The new Health Secretary Alan Johnson is already making his mark, announcing today plans to carry out a review of the NHS which is the first of its kind in UK history.
Johnson has asked Health Minister Ara Darzi to lead the review and report back his findings before July next year.
The review will tackle patients, doctors and nurses with the aim of ensuring that clinical decision making is central to the future of the NHS.
Darzi is to examine how the NHS can provide better access to safer, higher quality care while still delivering "value for money" for taxpayers.
It is indicated that Darzi will consider delivering more accessible and convinent care across both primary and secondary providers.
He also plans to deliver joined up services for those suffering from long-term or life-threatening conditions.
Gordon Brown said: "The review will undertake an unprecedented process of engagement and consultation with NHS staff up and down the country in order to establish how best to involve them in the change we want to deliver in the NHS.
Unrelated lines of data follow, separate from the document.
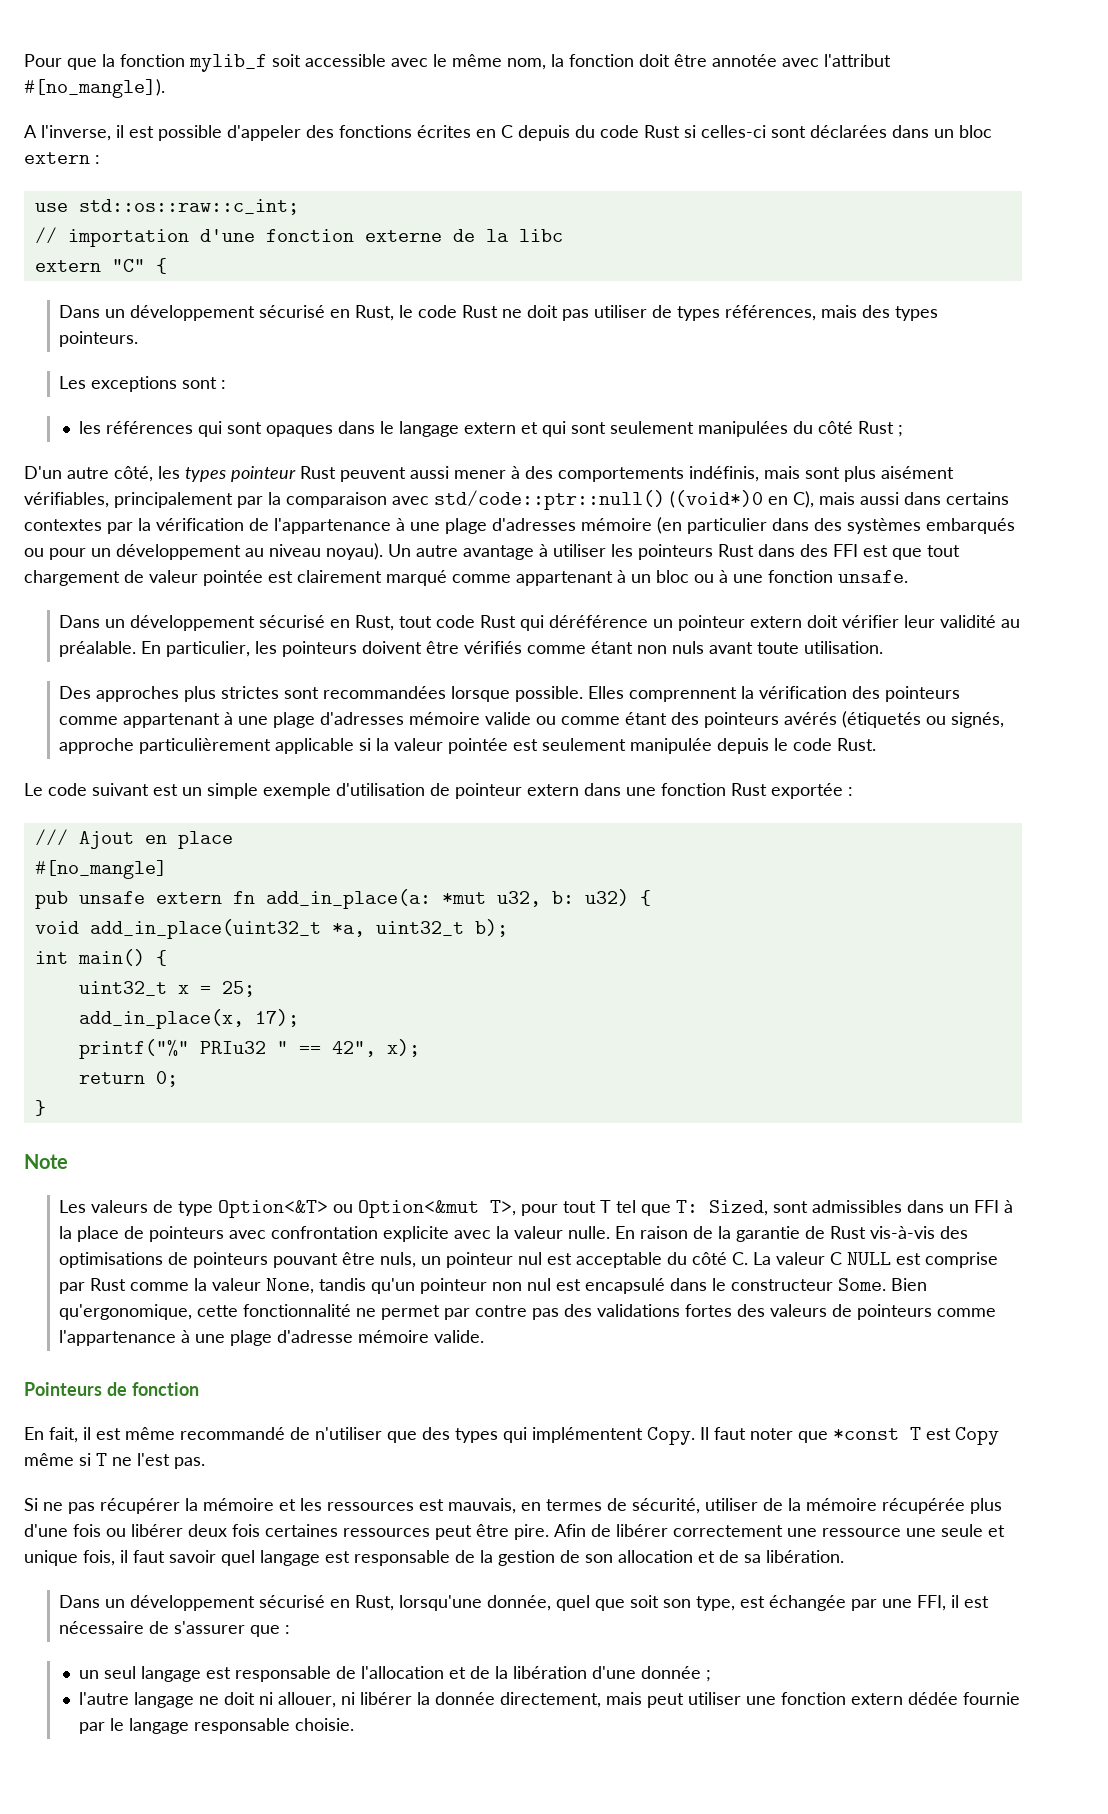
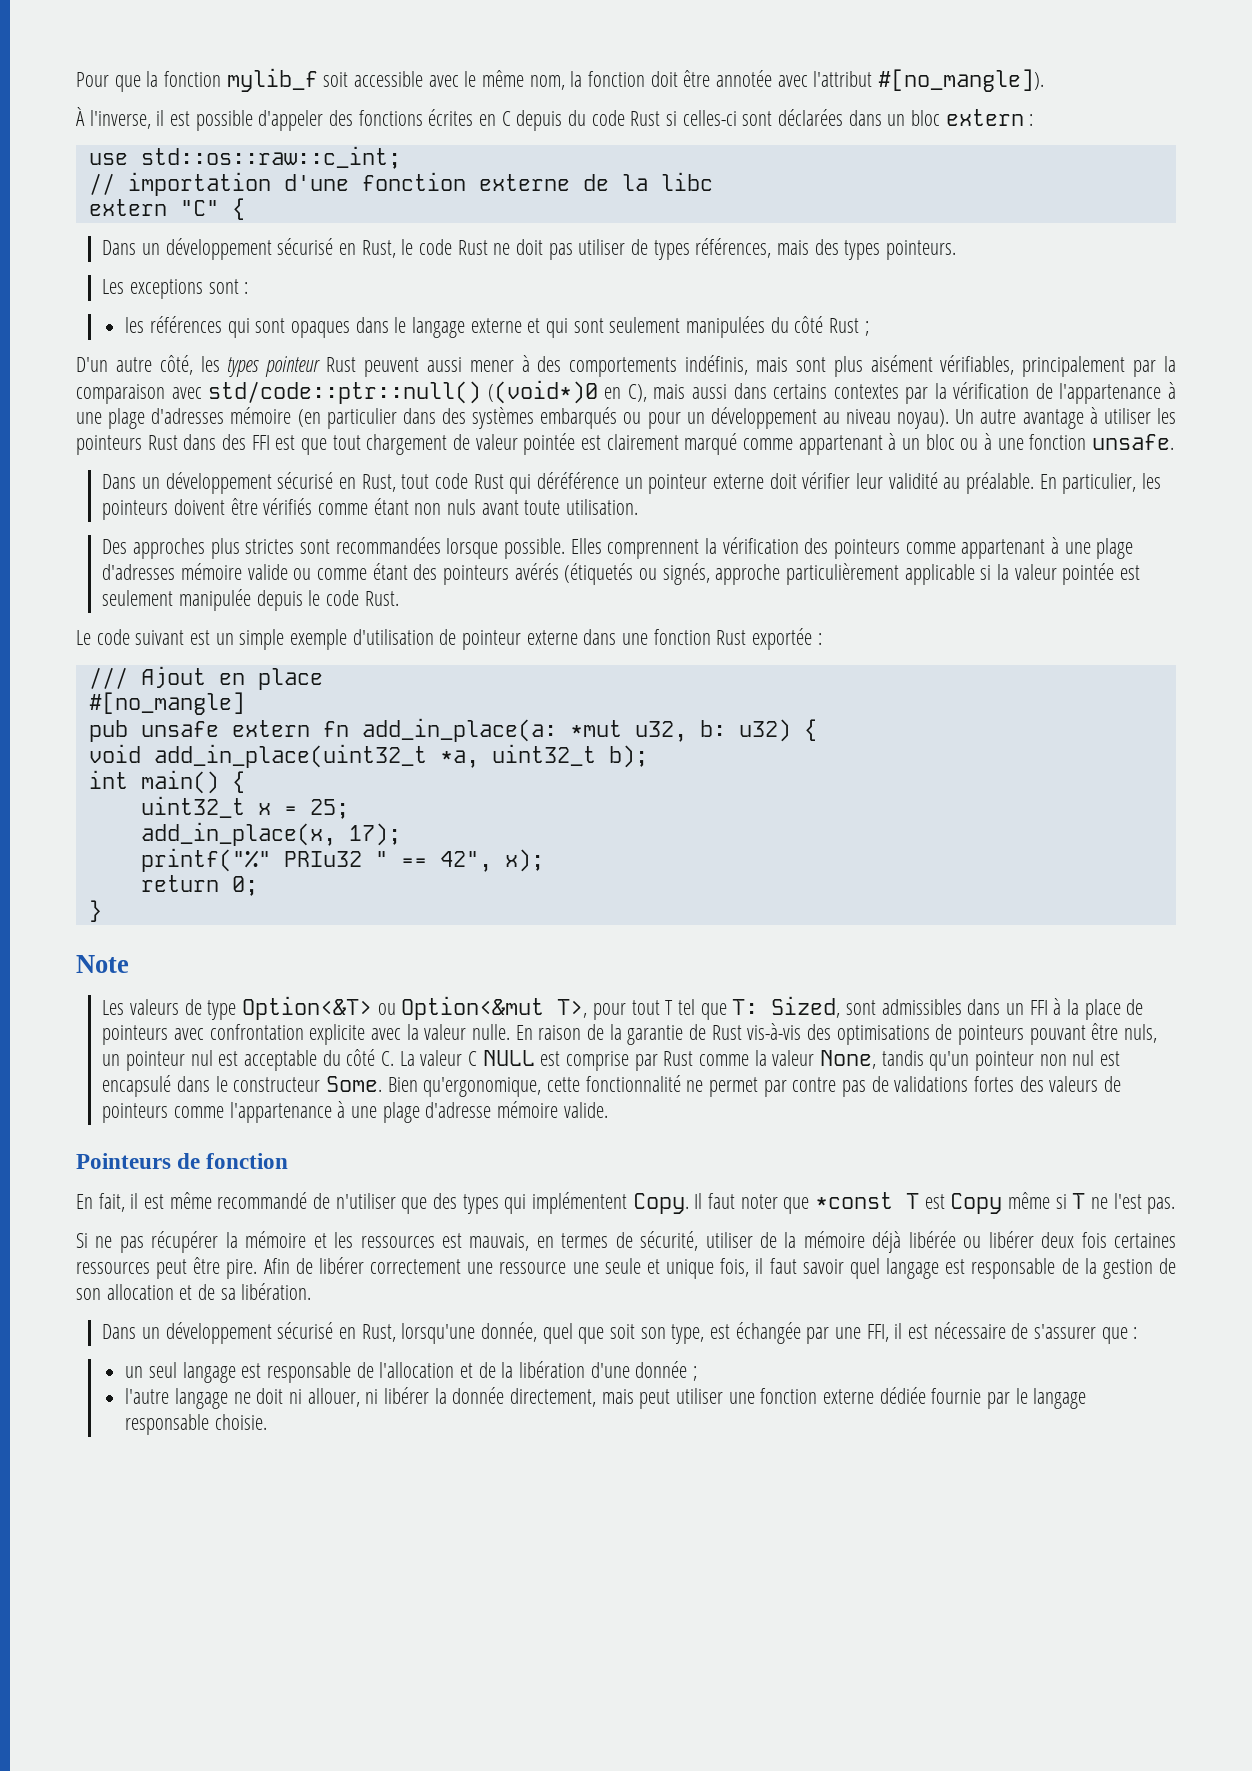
[24,125,37,138] A -> [76,107,85,126] À
[464,422,517,434] extern -> [470,318,522,333] externe
[750,616,803,628] extern -> [712,474,764,489] externe
[527,784,579,796] extern -> [526,630,578,645] externe
[564,1304,593,1317] des -> [871,1076,889,1092] de
[882,1498,1002,1514] [24,1524,101,1537] récupérée plus d'une fois -> [872,1231,956,1253] déjà libérée
[851,1692,959,1705] extern dédée -> [823,1387,926,1404] externe dédiée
"We need to do much more to empower staff, to give them the time with patients that they need to improve care, to put them in the lead in developing ideas on improving patient care, and to respect their professionalism."
Alan Johnson agreed that the time was right for change, saying: "This review will … enable us to establish a new and lasting settlement for a publicly funded and locally accountable NHS for the decade ahead."
Your comments: (Terms and conditions apply)
"I cannot believe that another review will make one bit of difference. What the NHS needs is more nurses and doctors working in primary and secondary care which I believe will improve patient care and spend less on management. Why are newly qualified nurses unable to find jobs? The government have spent thousands of pounds training these girls for what? There have been so many cut backs in staffing levels that there is no hope of work for them. Those who are employed are run ragged and stressed out with the work load. I hope none of my elderly relatives need hospital care because in my experience of hospital on the receiving end it is down to DIY - care for yourself or your relative or go without as the staff do not have time" - RH, a very busy primary care nurse coming up to retirement but wondering whether to continue or step down.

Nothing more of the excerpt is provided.